Last Friday (October 6, 2023), the U.S. Bureau of Labor Statistics (BLS) released the latest labor market data— Employment Status Summary – September 2023 – Data showed that employment increased by 336,000 and the unemployment rate remained stable after rising 0.3 percentage points to 3.8% in August. Last month, when job growth slowed sharply and unemployment began to rise, I asked the question whether this marked a turning point. Given that the additional data resolves some of the uncertainty about last month’s data, my answer is, I don’t think so. Data for September 2023 show a very stable labor market – employment growth was above the average over the past nine months, but sufficient to keep pace with labor force growth. Both the participation rate and the employment-to-population ratio are constant. All signs of stability. But the troubling fact is that nominal wage growth has once again failed to translate into real wage growth for workers. The relatively modest real wage gains of the past few months have evaporated as inflation has fallen. The question that mainstream economists need to answer is why the sharp increase in interest rates has not seriously affected the performance of the labor market? I know why. But it’s not in their textbooks!
September 2023 Overview (seasonally adjusted):
- Wage employment increased by 336,000 (up from 187,000 the previous month).
- Total Labor Force Survey employment increased net by 86,000 (0.05%).
- The labor force grew by a net 90,000 people (0.05%) – (as I suspected, last month’s increase was revised down sharply).
- The participation rate held steady at 62.8%.
- Total measured unemployment increased by 5,000 to 6,360,000, so employment growth was broadly in line with underlying population growth.
- The official unemployment rate held steady at 3.8%.
- The broad labor underutilization indicator (U6) fell by 0.1 percentage points to 7%.
- The employment-to-population ratio remained unchanged at 60.4% (still well below the June 2020 peak of 61.2).
For those who are confused about the difference between wage (establishment) data and household survey data, you should read this blog post – U.S. labor market conditions are worrying – I explain the differences in detail.
Some months the difference is smaller, and some months the difference is larger.
Salary Employment Trends
The Bureau of Labor Statistics states:
Nonfarm employment increased by 336,000 in September, higher than the monthly average increase of 267,000 in the previous 12 months. In September, employment growth increased in leisure and hospitality; government; health care; professional, scientific and technical services; and social assistance…
The leisure and hospitality industry added 96,000 jobs in September, above the 61,000 monthly average in the previous 12 months. Employment in food services and drinking establishments…has returned to pre-pandemic levels in February 2020. Lodging employment… remains 217,000, or 10.3%, below February 2020 levels.

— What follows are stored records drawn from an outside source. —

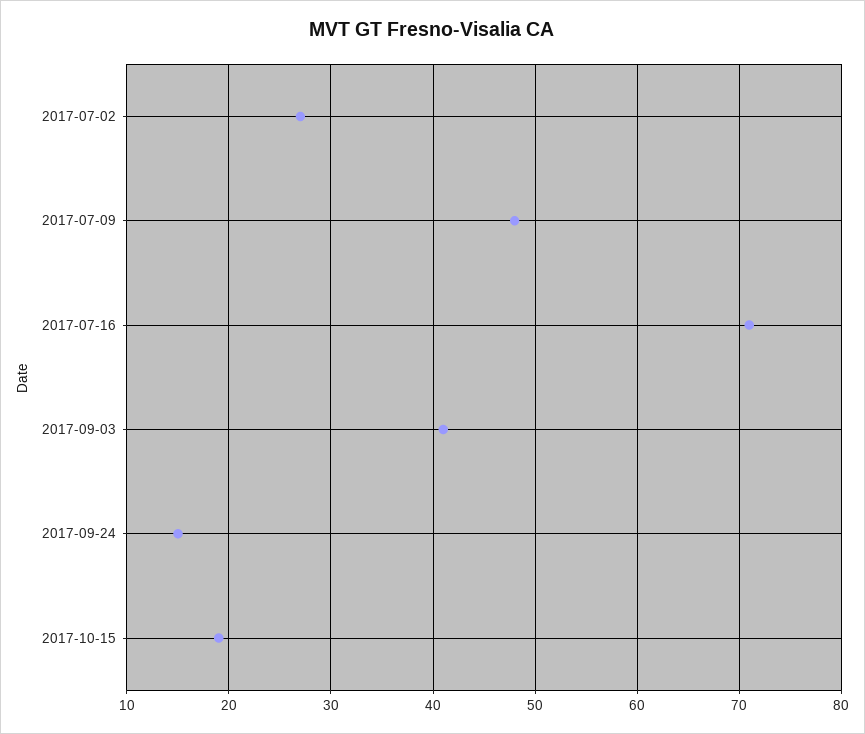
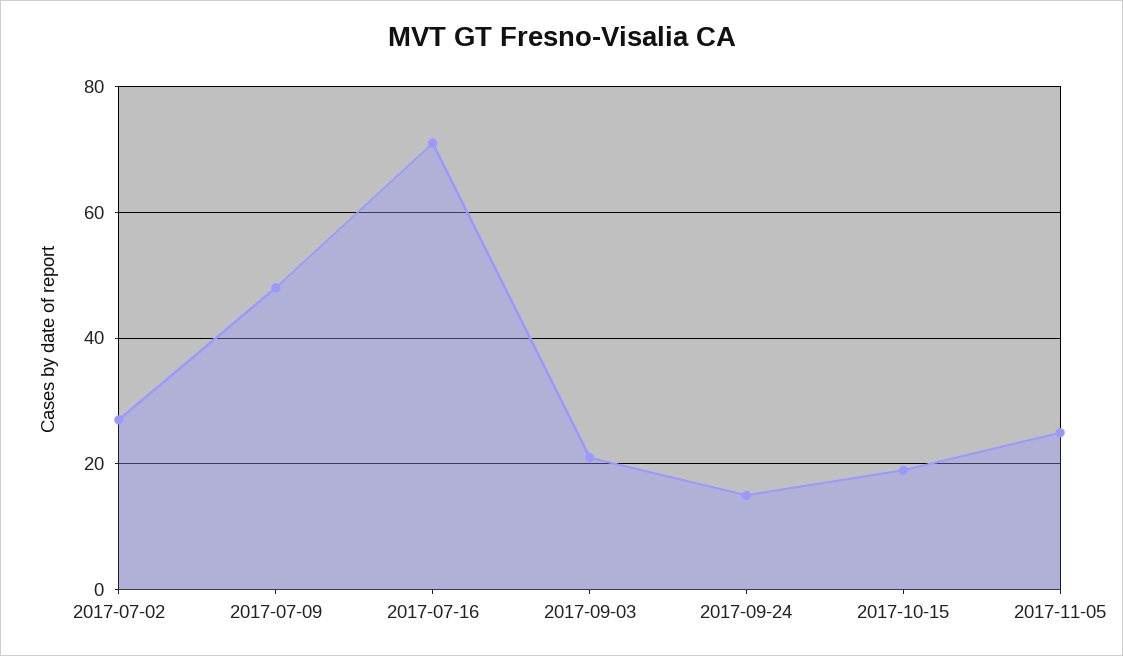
2017-09-03: 41 -> 20
2017-11-05: none -> 25

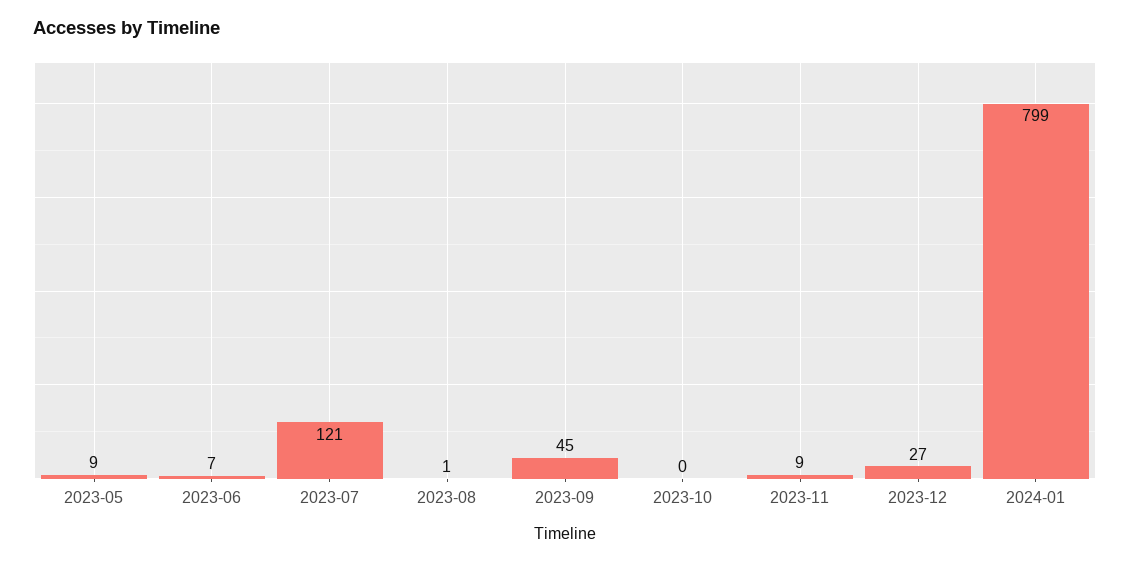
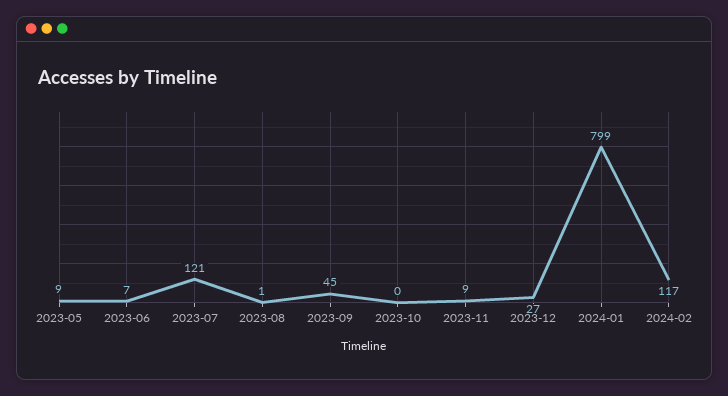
2024-02: none -> 117

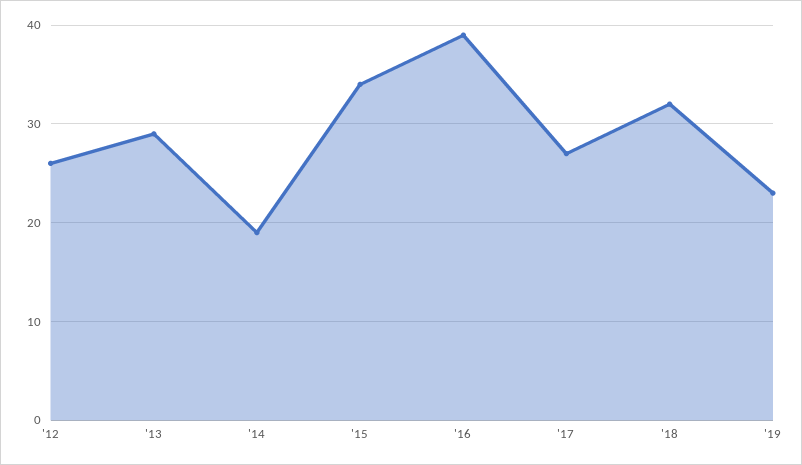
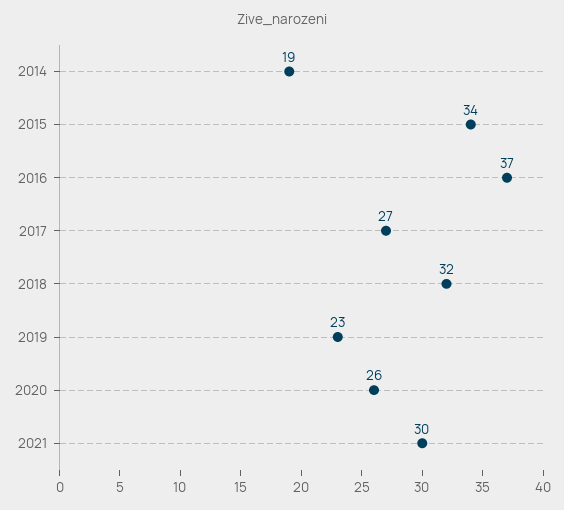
'12: 26 -> none
'13: 29 -> none
'16: 39 -> 37
2020: none -> 26
2021: none -> 30

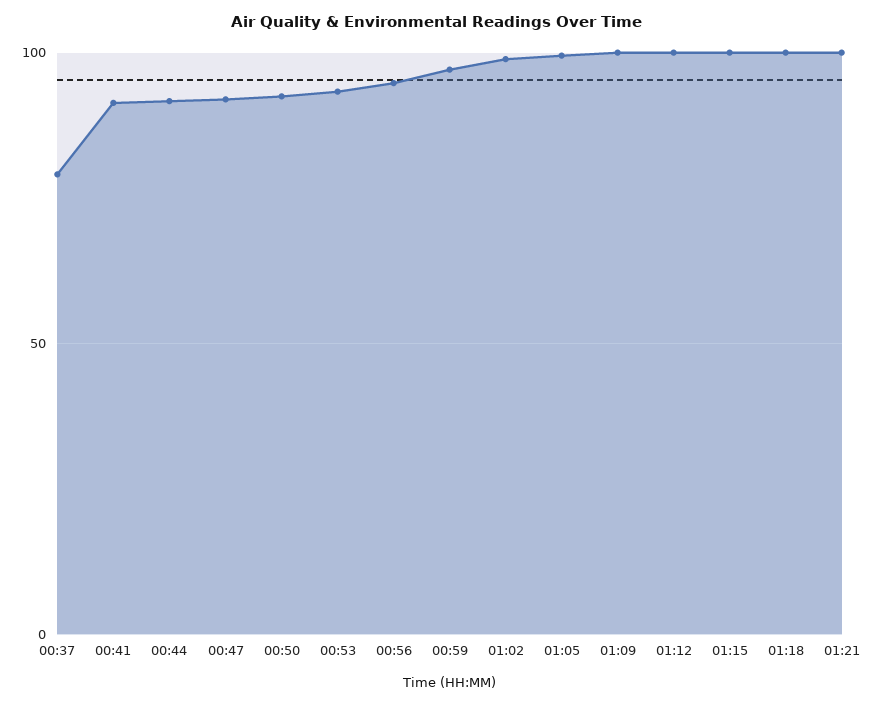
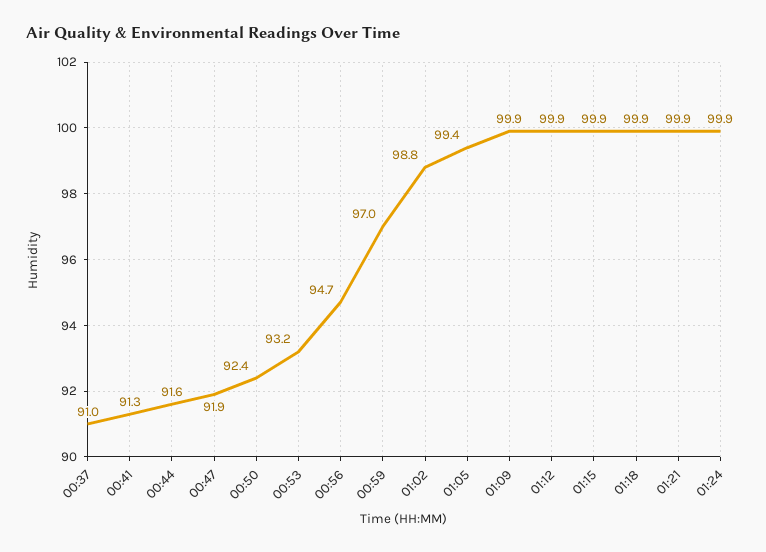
00:37: 80 -> 91
01:24: none -> 99.9

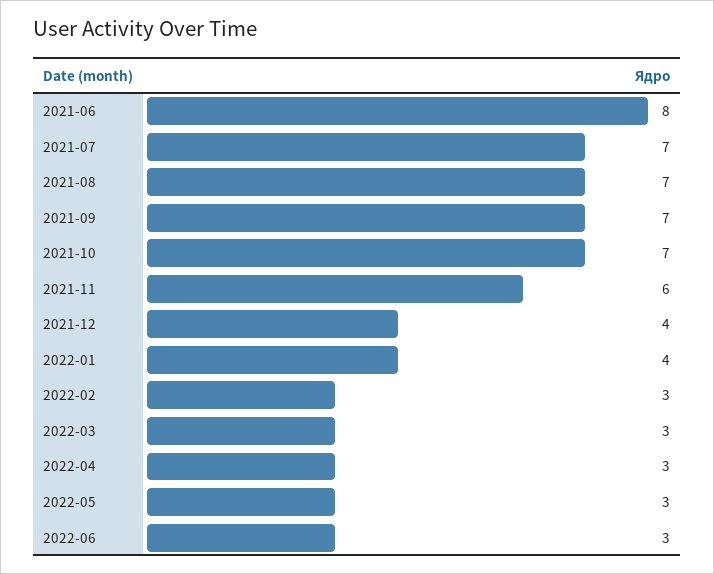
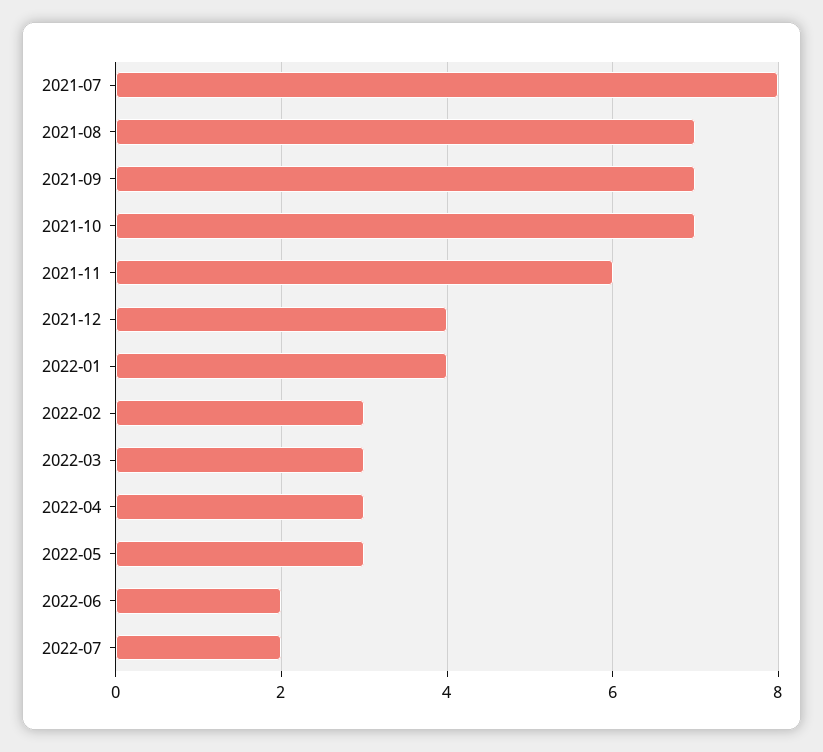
2021-06: 8 -> none
2021-07: 7 -> 8
2022-06: 3 -> 2
2022-07: none -> 2

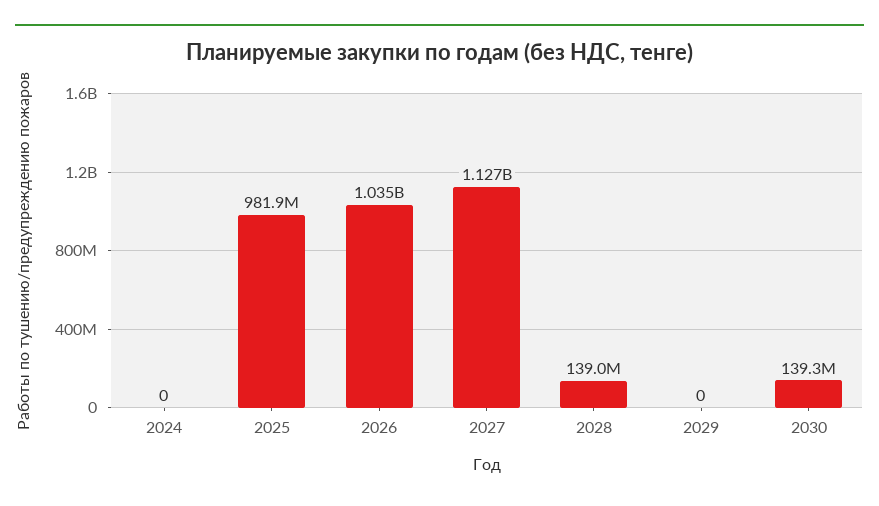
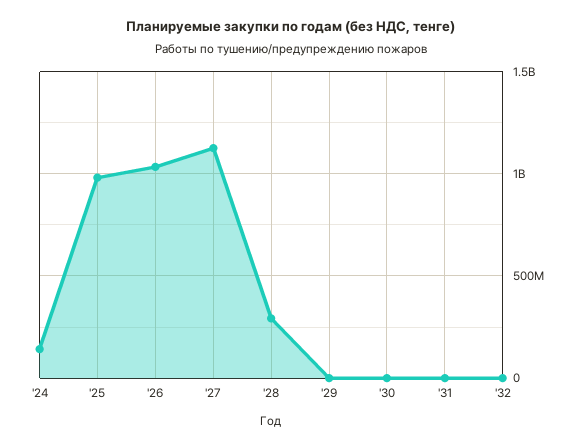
2024: 0 -> 150000000
2028: 139000000 -> 300000000
2030: 139300000 -> 0
'31: none -> 0
'32: none -> 0

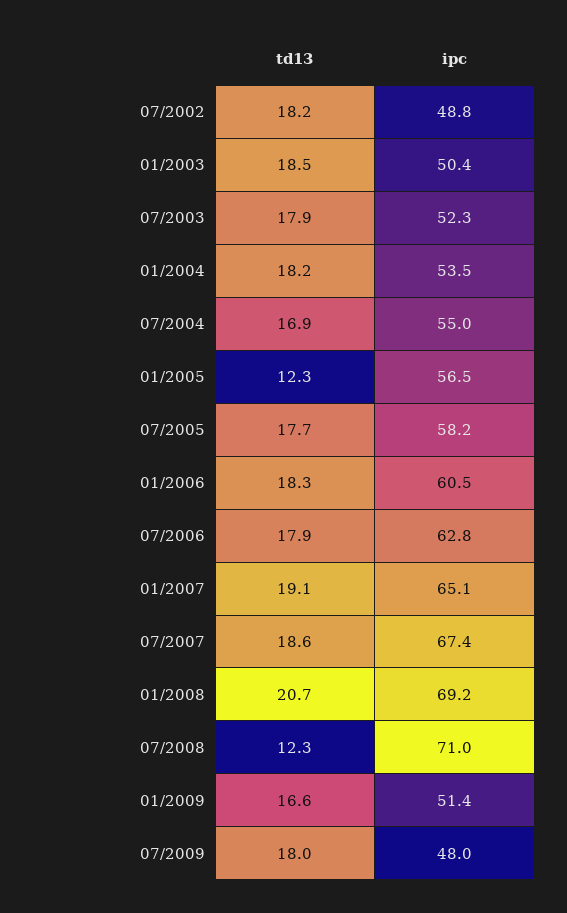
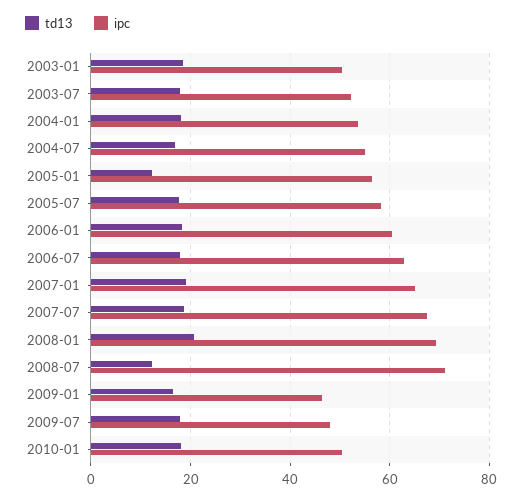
td13, 07/2002: 18.2 -> none
ipc, 07/2002: 48.8 -> none
ipc, 01/2009: 51.4 -> 46
td13, 2010-01: none -> 18
ipc, 2010-01: none -> 50

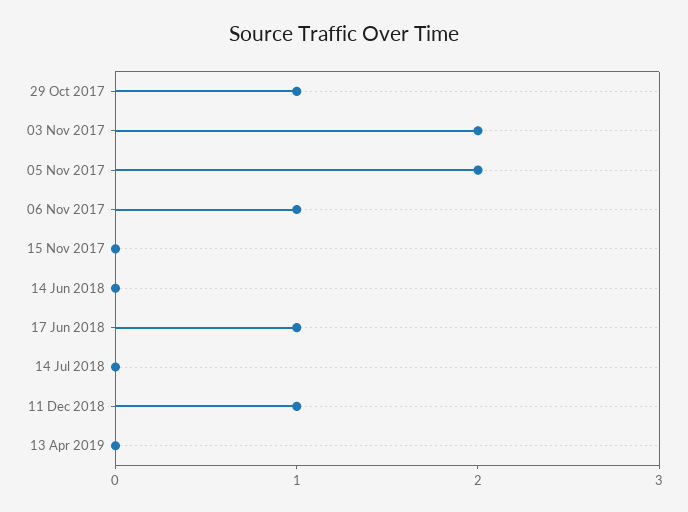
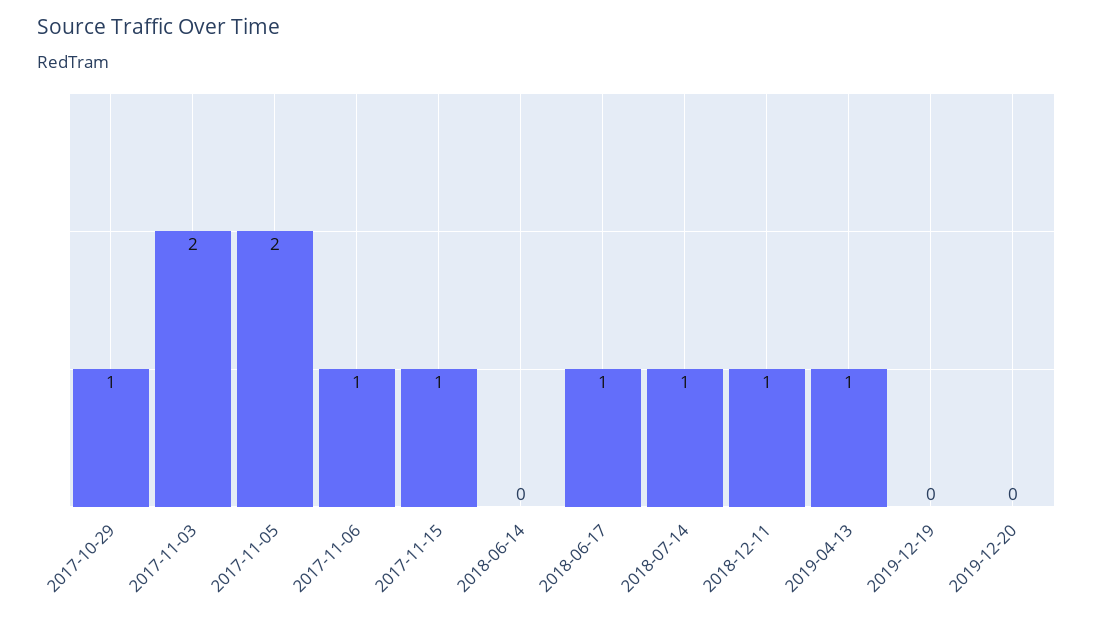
15 Nov 2017: 0 -> 1
14 Jul 2018: 0 -> 1
13 Apr 2019: 0 -> 1
2019-12-19: none -> 0
2019-12-20: none -> 0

Government employment increased by 73,000 in September, above the monthly average of 47,000 over the past 12 months… Government employment was slightly below (-9,000) February 2020 levels.
The healthcare industry added 41,000 jobs in September, compared with the 53,000 monthly average for the previous 12 months…
Employment in professional, scientific and technical services rose by 29,000 in September, in line with the 27,000 average monthly gain in the previous 12 months.
Social assistance added 25,000 jobs in September, about the same as the 23,000 average monthly job gains in the previous 12 months…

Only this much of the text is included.